The GDPR (General Data Protection Regulation) harmonizes the rights and obligations of all European Union Member States regarding the processing of personal data. It also reinforces security, privacy and transparency.

Not knowing the implications of this regulation and incurring in the breach of the obligations regarding the protection, processing and transmission of personal data can lead to large financial penalties. Given its importance, we would like to talk to you about what the GDPR is and how it affects privacy and security.

What does GDPR stand for?

The General Data Protection Regulation (GDPR) is a regulation in the European Union (EU) that came into effect on May 25th, 2018. The GDPR replaces the 1995 EU Data Protection Directive and strengthens EU data protection laws. 

Who does GDPR apply to?

The General Data Protection Regulation (GDPR) applies to any organization that processes the personal data of EU citizens, regardless of where the organization is located. This includes companies based within the EU as well as companies based outside the EU if they offer goods or services to EU citizens or monitor their behavior.

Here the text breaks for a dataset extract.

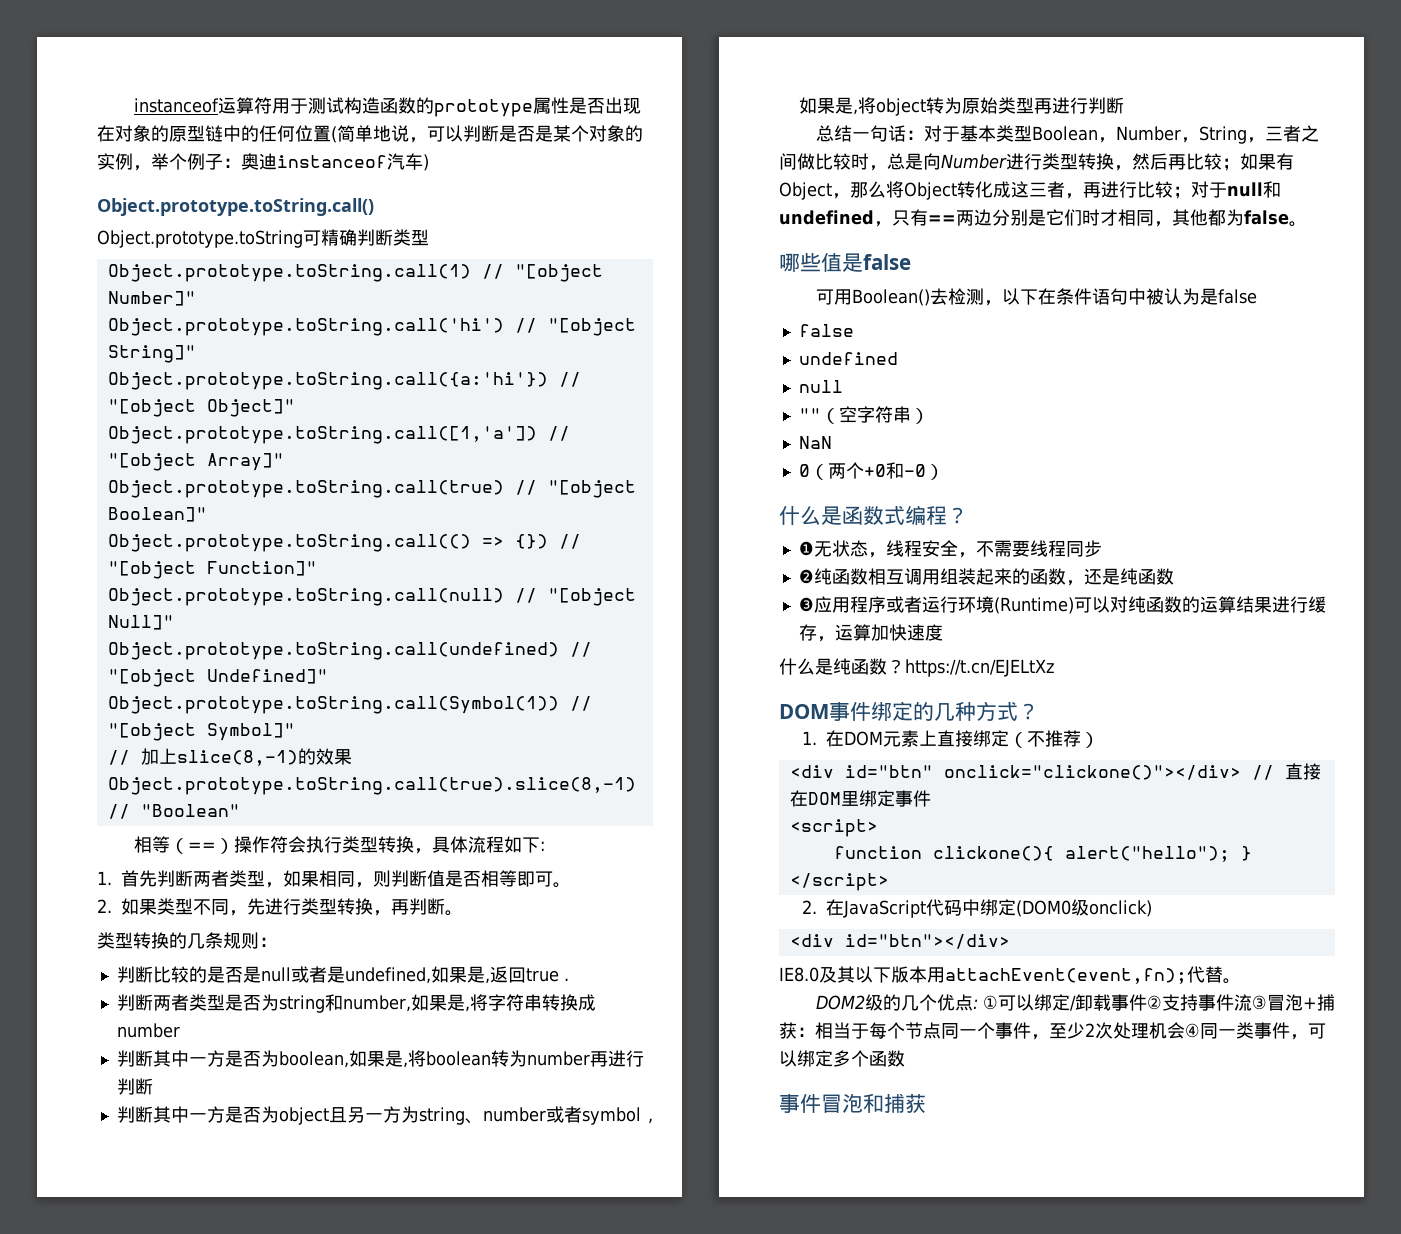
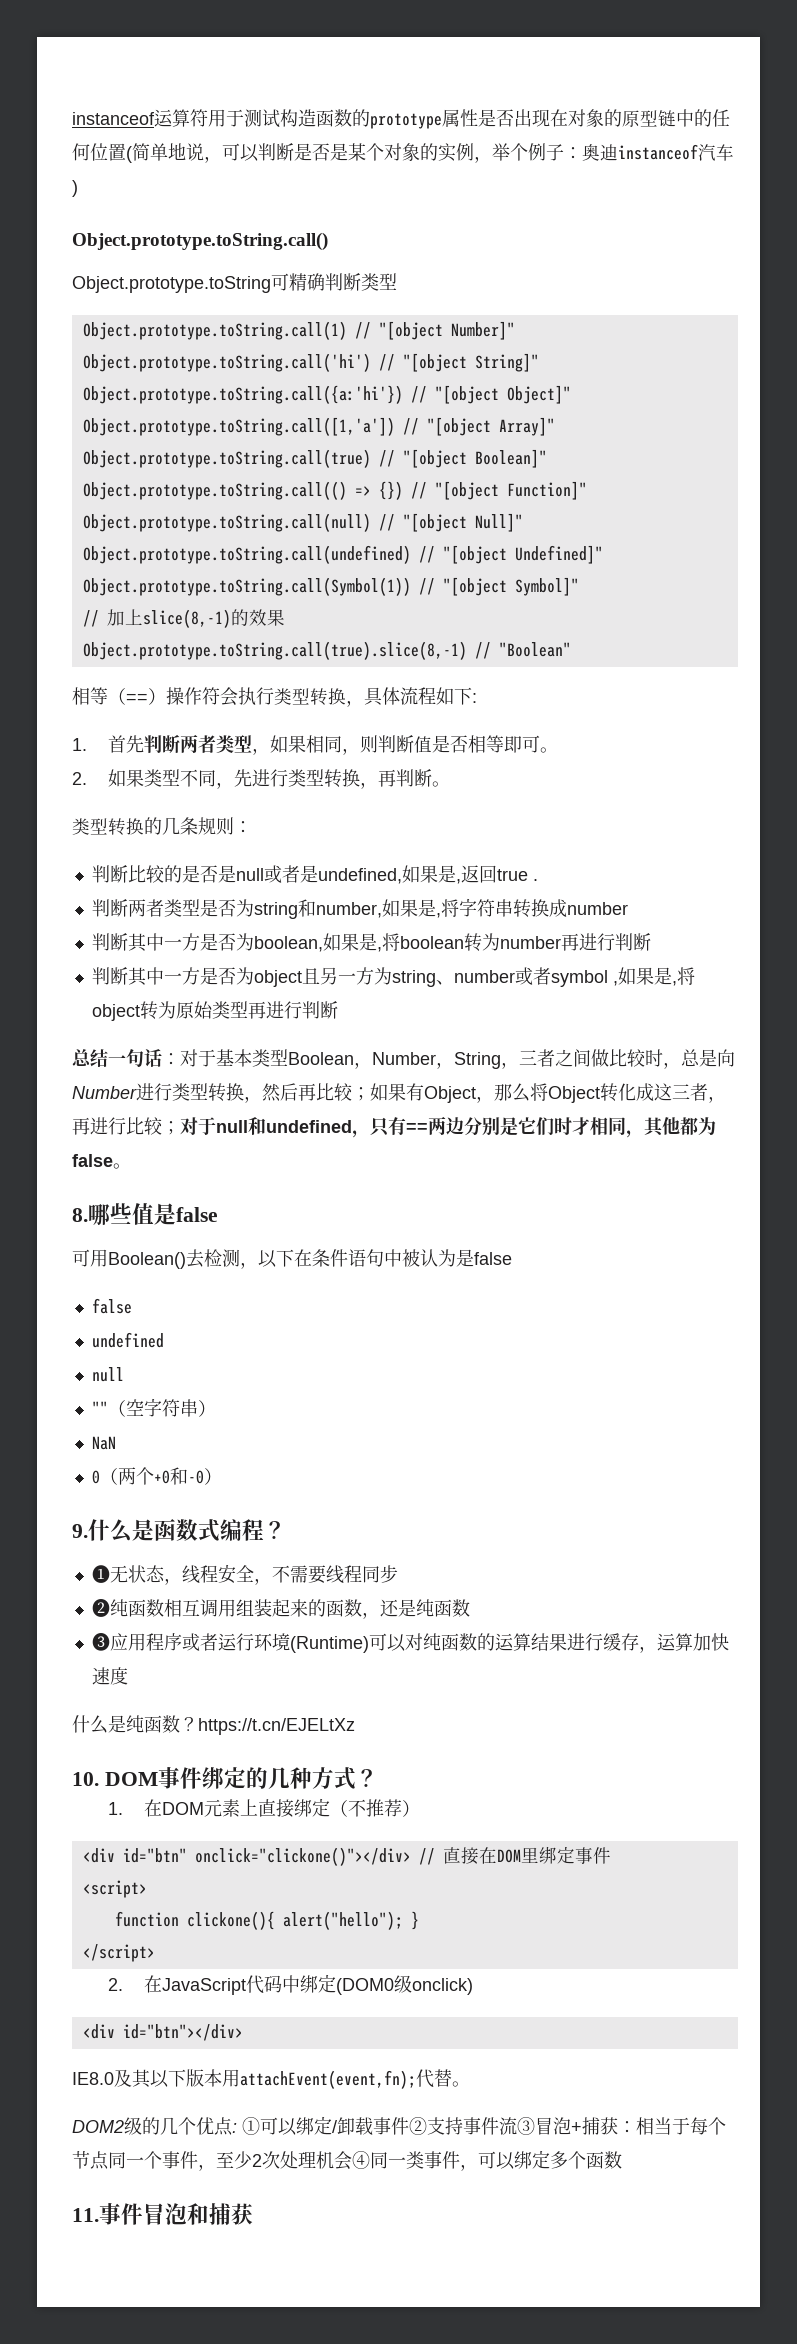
(1307, 224) none -> [72,1208,88,1222] 8.
(944, 472) none -> [72,1524,88,1538] 9.
(1055, 668) none -> [72,1772,99,1786] 10.
(905, 1058) none -> [72,2208,99,2222] 11.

GDPR applies to a wide range of organizations, including businesses of all sizes, public sector organizations, and non-profit organizations. It is applicable to any organization that processes personal data, including the collection, storage, use, and deletion of that data. This can include activities such as collecting personal data through a website, storing data in a customer database, or using data for marketing purposes.

What is GDPR?

Why was GDPR introduced?

The General Data Protection Regulation (GDPR) was introduced to give EU citizens more control over their personal data and to strengthen and modernize EU data protection laws

The previous EU data protection framework, the 1995 EU Data Protection Directive, was no longer considered adequate in light of the rapid development of technology and the increasing amount of personal data being collected, stored, and processed.

Because of thar, the new law was introduced to address these developments and to ensure that EU citizens’ personal data is protected in a consistent and effective way across the EU. 

With its introduction, EU citizens have more rights and control over their personal data, such as the right to be informed, the right of access, the right to rectification, the right to erasure, and the right to data portability.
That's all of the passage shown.